Red-tailed hawk pair

March 9, 2020

Finally, in March, there was confirmation of a nest. This is the male taking food (pigeon) up there.

Governors Island red-tail

Later that day, the female was lying down in the nest and appeared to be brooding.

Governors Island red-tail

Unfortunately, the pandemic caused the island to close to non-essential workers, so my last visit was March 16, just as the nesting season began. My last photo was of the female hunkered low in the nest.

Governors Island

Fast-forward to July 20, which was my first opportunity to visit the island after it reopened to the public on July 15. I was heartbroken to have missed the entire nesting season, but was curious to see if I could find the hawks and if any fledglings might still be around.
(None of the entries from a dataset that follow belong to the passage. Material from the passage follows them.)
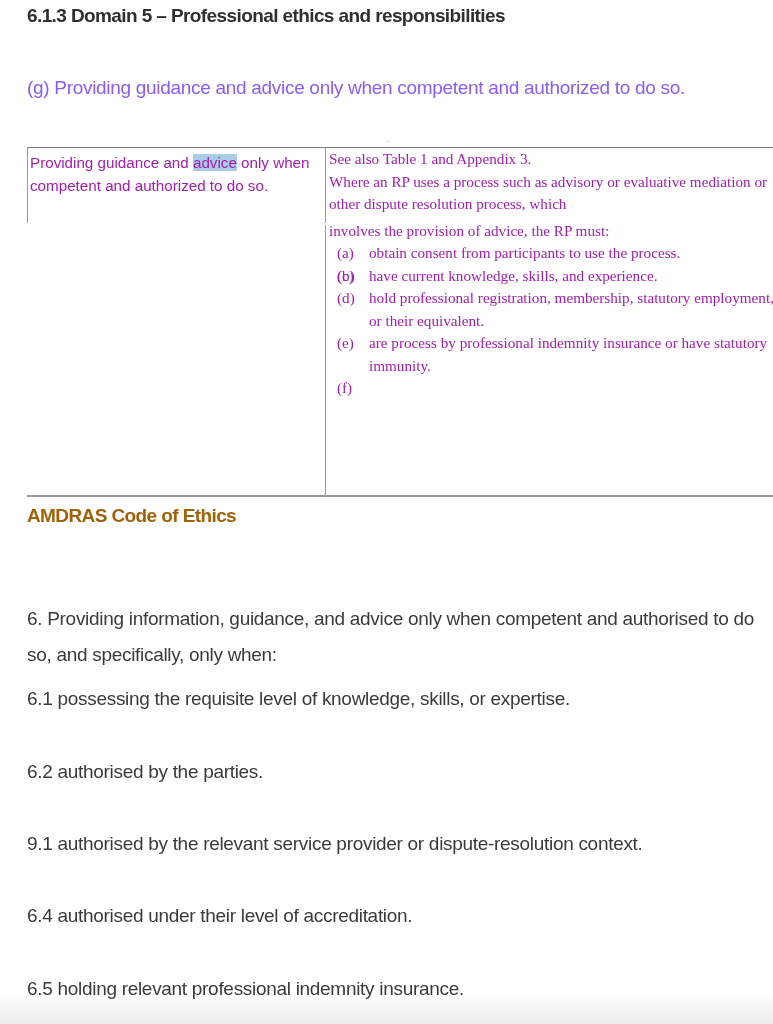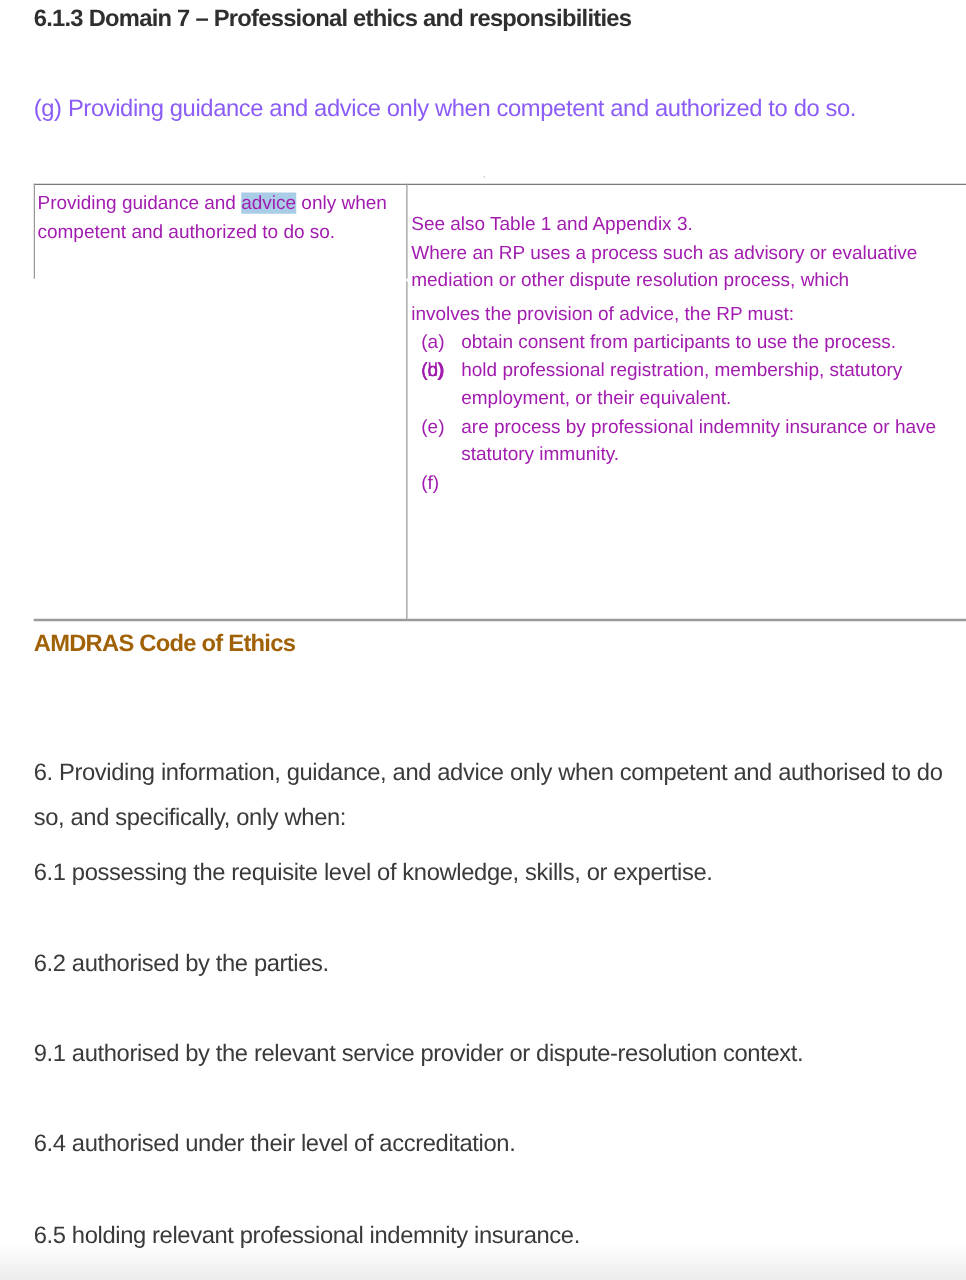"6.1.3 Domain 7 – Professional" div.h3 { text: 7 -> 5 }
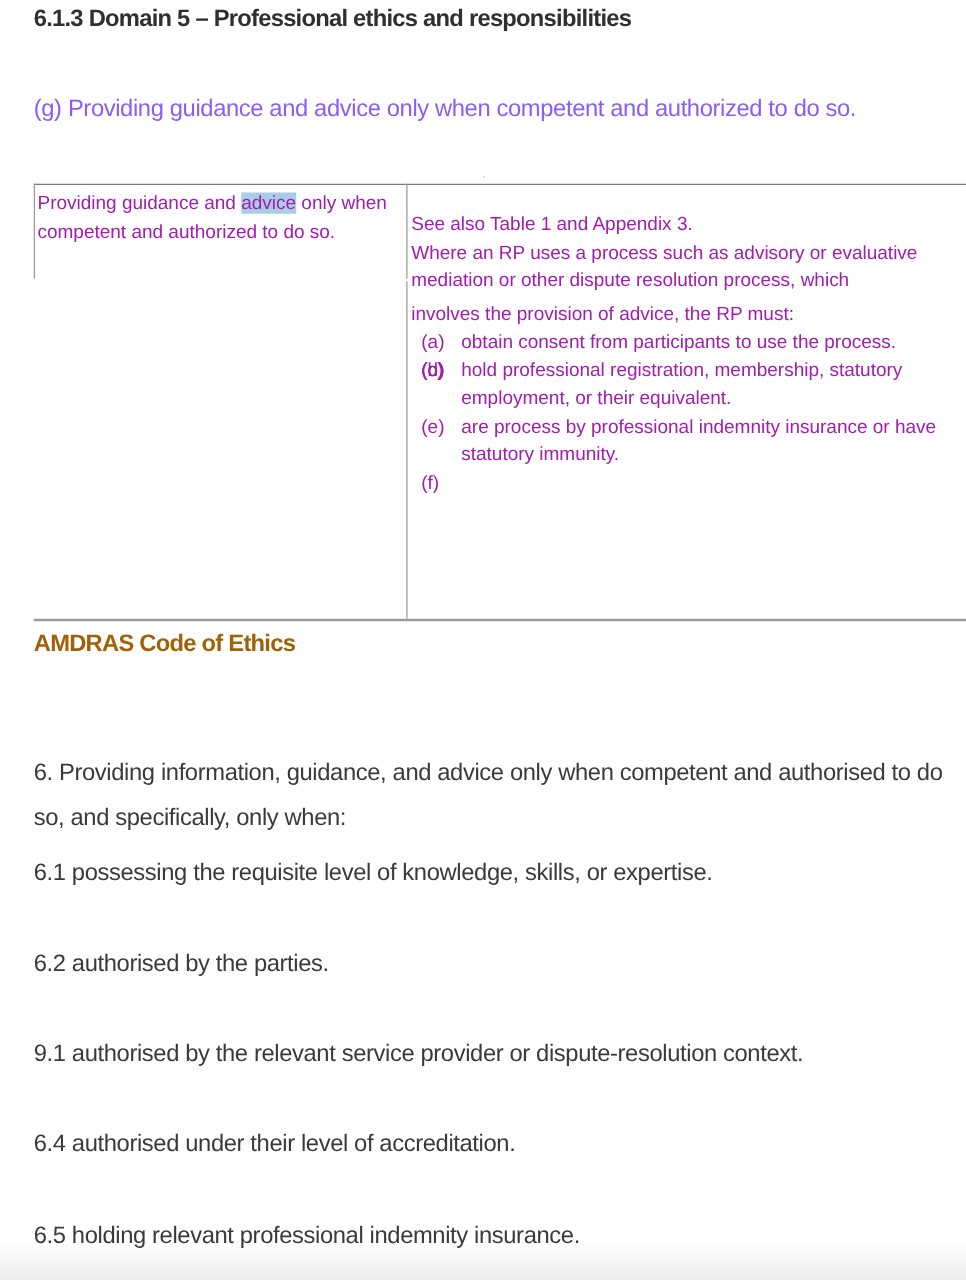"See also Table 1 and" .cell-right { font-family: none -> Liberation Serif, serif; top: 22px -> 1px }
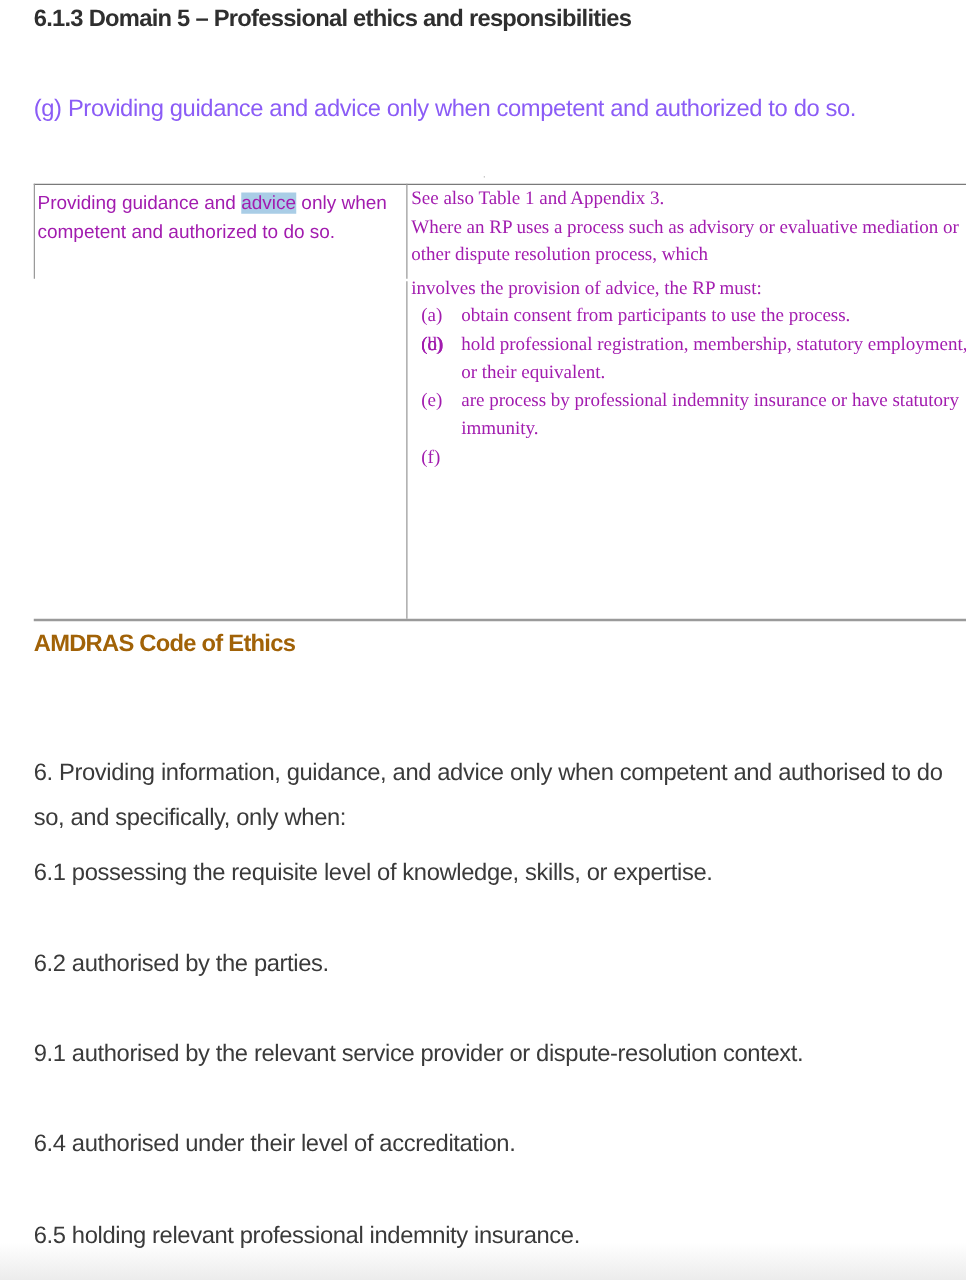"have current knowledge, skills, and" span { html: none -> <span>have current knowledge, skills, and experience.</span> }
I found the male hanging out in the shade trying to beat the heat (93°F).

Governors Island red-tail

He's molting, so appears a lot lighter - especially his head - but his distinctive eyes are the same.

Governors Island red-tail

I watched as he scavenged some scraps from the ground before being scared off by a vehicle.

Governors Island red-tail

Looking up, I spotted a juvenile, who must be one of the fledglings. I'd been told there were two, but so far, I have only been able to see one at a time. This one was intently watching the adult male.

Governors Island red-tail fledgling

It later perched on the weather vane, a favorite perch for the adults.

Governors Island red-tail fledgling

Flying overhead and looking great:

Governors Island red-tail fledgling

Although I'm disappointed not to have been able to observe these hawks as they hatched and raised their young, I am thrilled they successfully nested on the island and hope this pair continues to hold this territory. This definitely gives us something to look forward to next year.